* _PROBLEM TO SOLVE_:
For the material below, reproduce exactly each line from the one that has "html: <div>The Elect" through the one that has "text: essence is", and no others; pictures stay out.

* _INFORMATION GIVEN_:
○ ○ ○ ○ ○ ○ ○

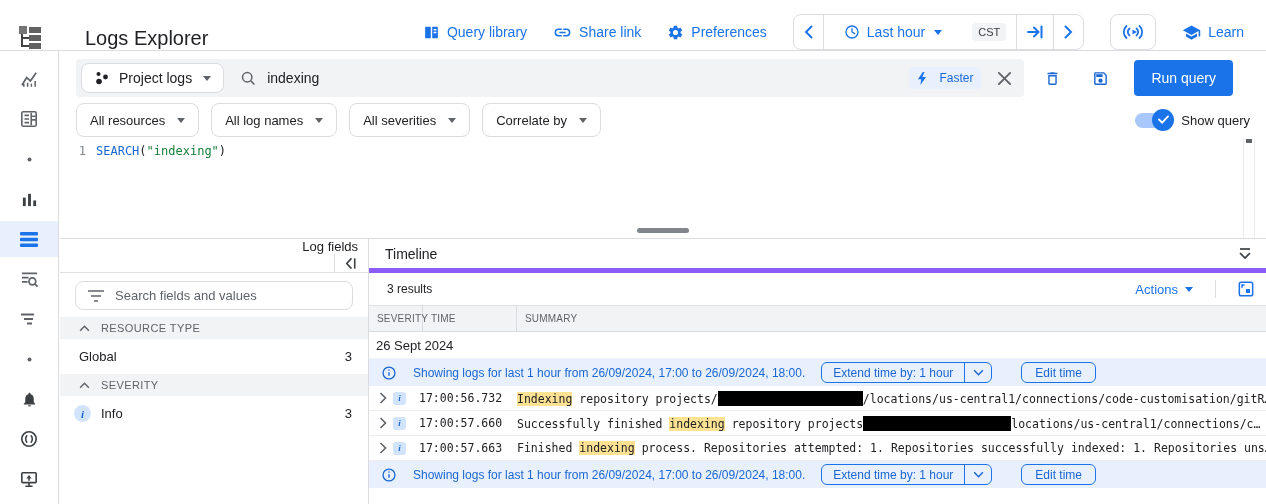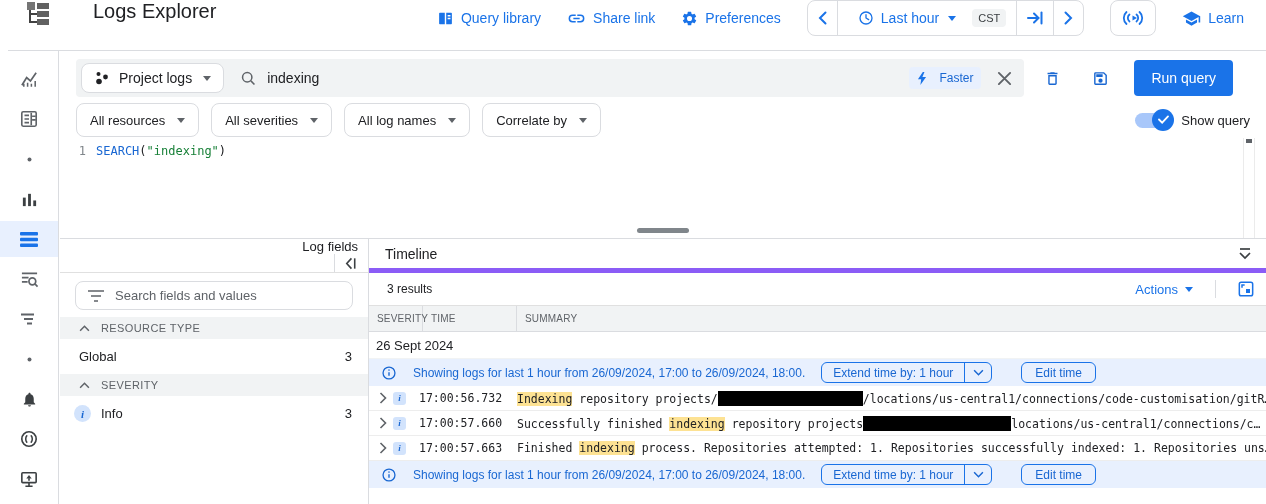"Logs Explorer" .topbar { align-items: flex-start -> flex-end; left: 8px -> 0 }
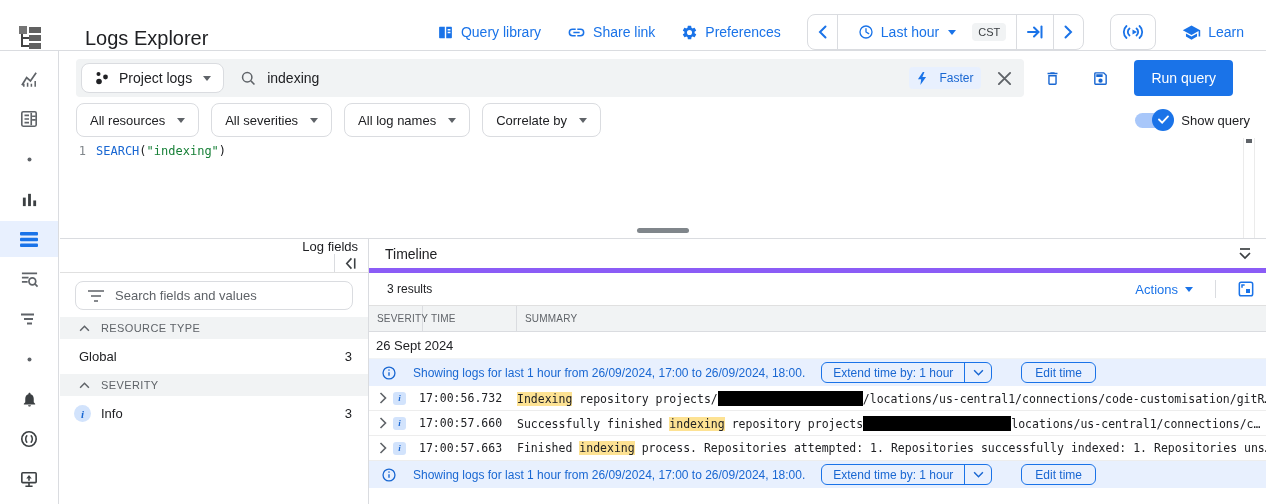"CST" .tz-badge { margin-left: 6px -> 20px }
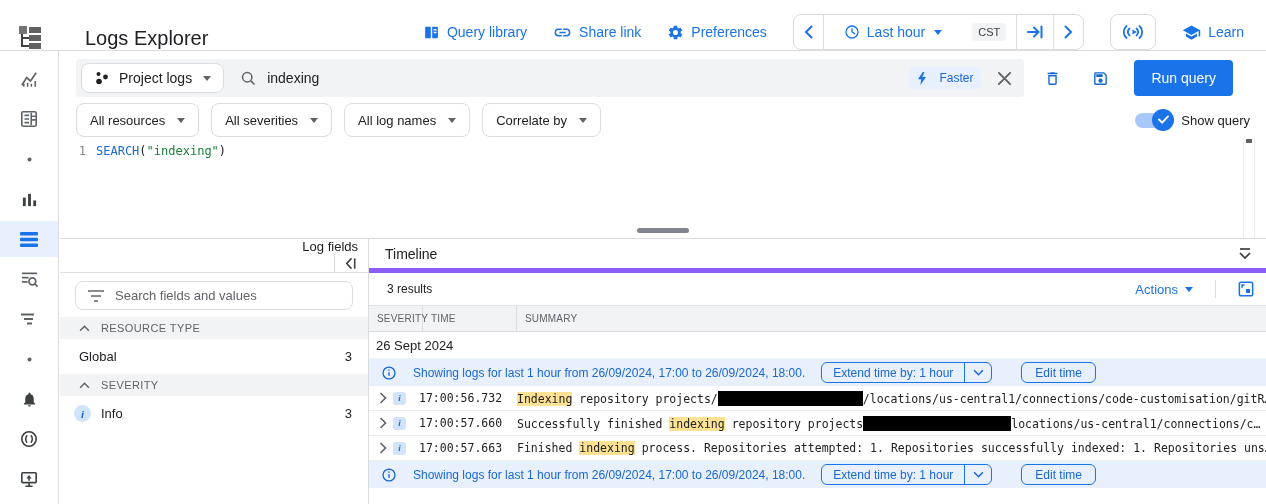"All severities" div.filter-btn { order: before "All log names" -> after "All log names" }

○ ○ ○ ○ ○ ○ ○

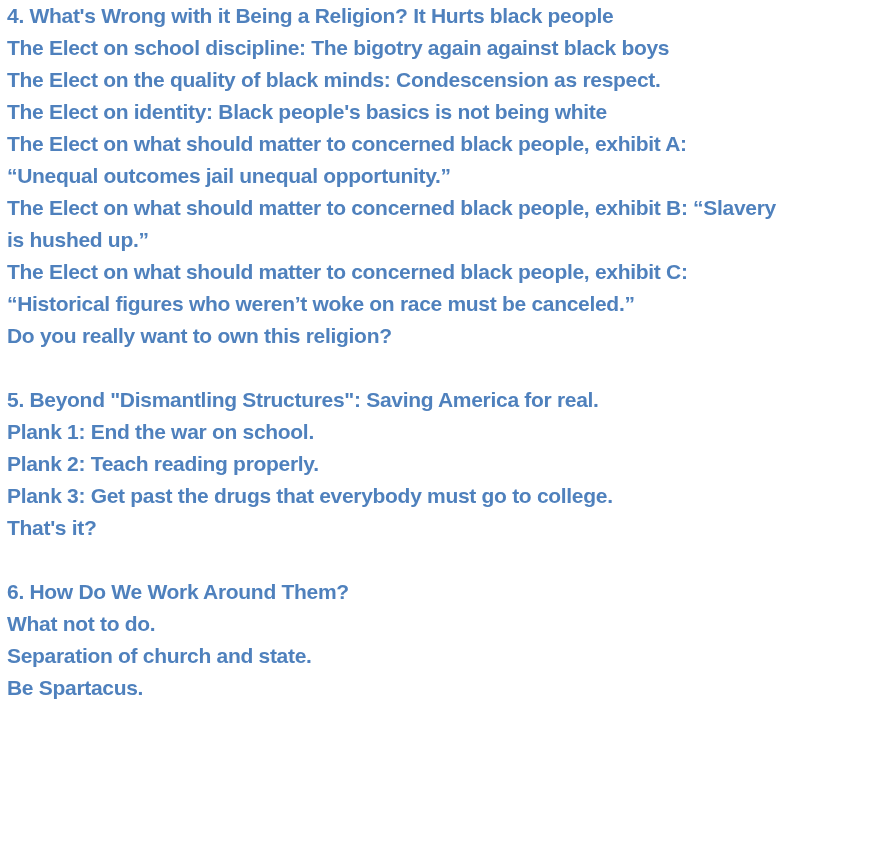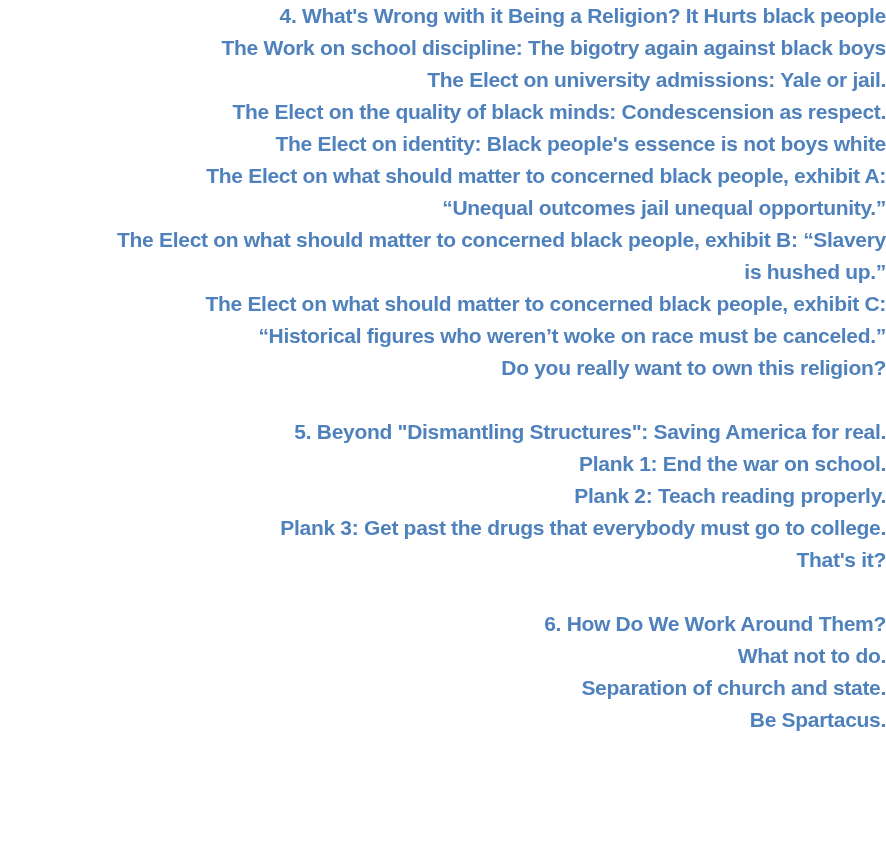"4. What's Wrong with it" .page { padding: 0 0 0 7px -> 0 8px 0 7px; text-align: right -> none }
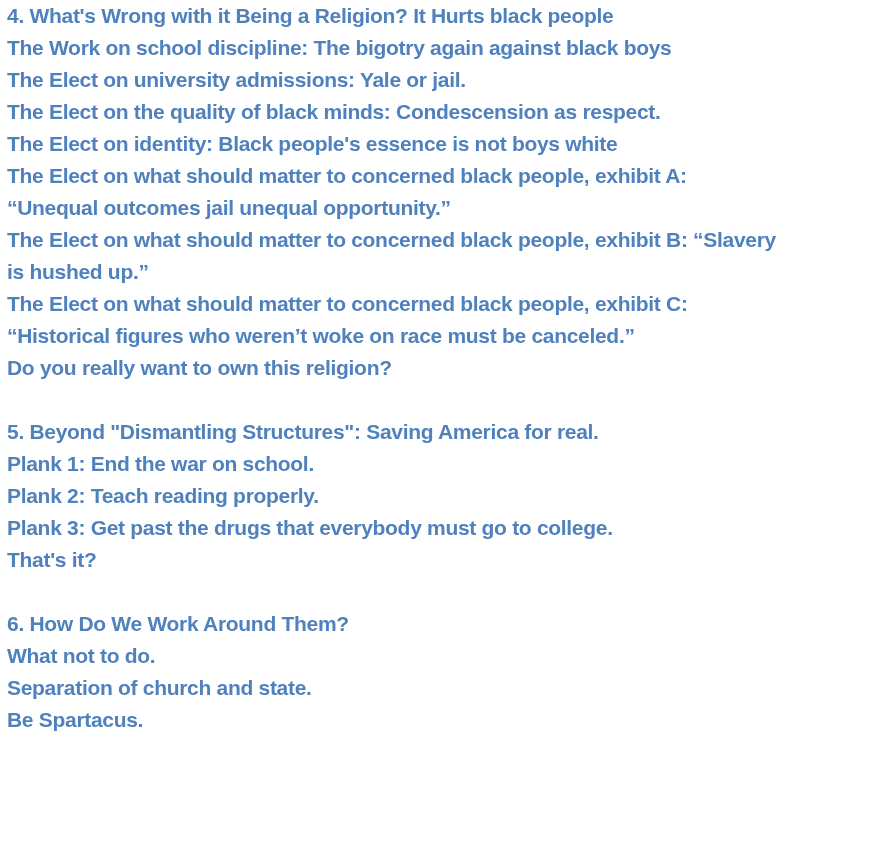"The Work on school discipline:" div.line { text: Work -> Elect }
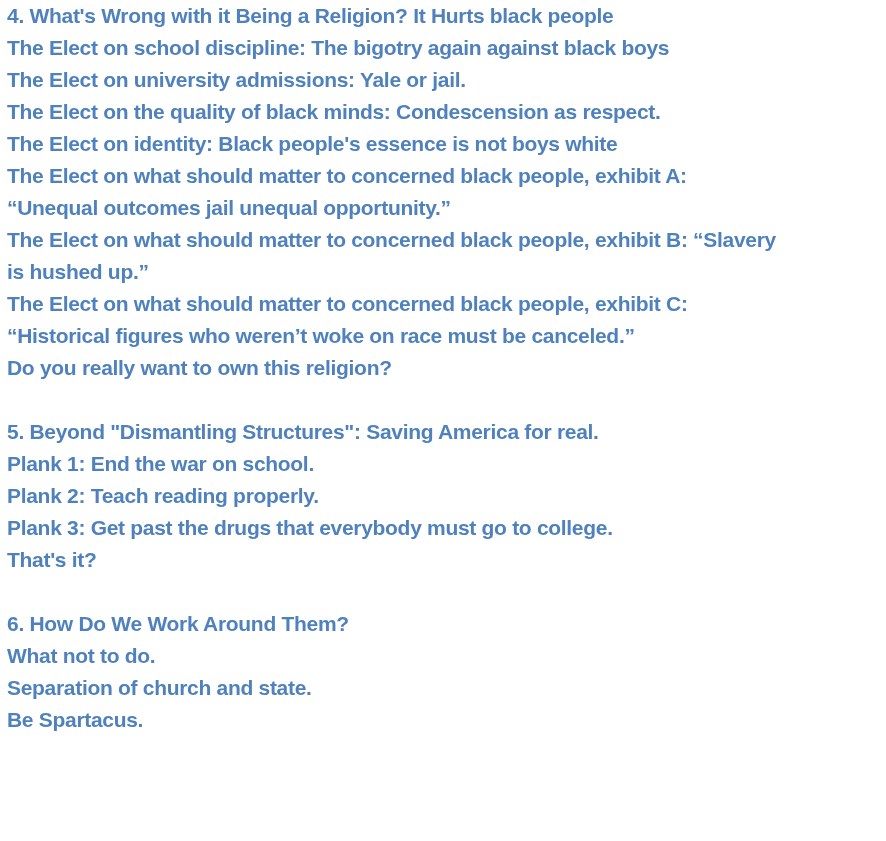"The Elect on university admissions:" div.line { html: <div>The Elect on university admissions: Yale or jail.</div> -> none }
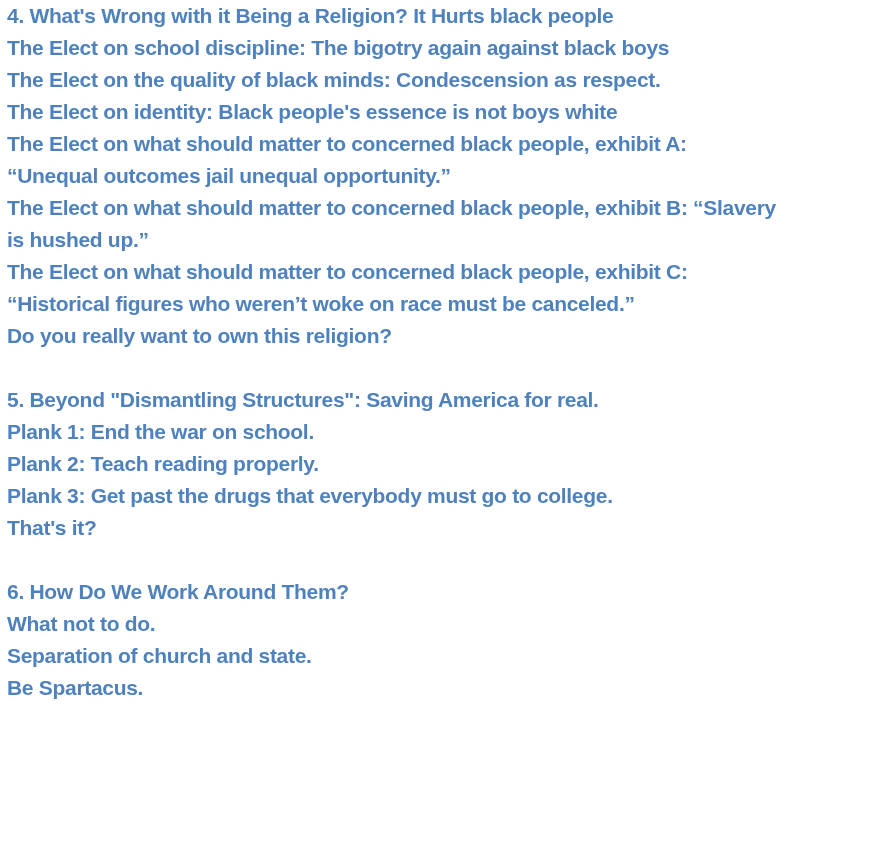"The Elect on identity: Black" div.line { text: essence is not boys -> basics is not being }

○ ○ ○ ○ ○ ○ ○

* _ANSWER SECTION_:
"The Elect on university admissions:" div.line { html: <div>The Elect on university admissions: Yale or jail.</div> -> none }
"The Elect on identity: Black" div.line { text: essence is not boys -> basics is not being }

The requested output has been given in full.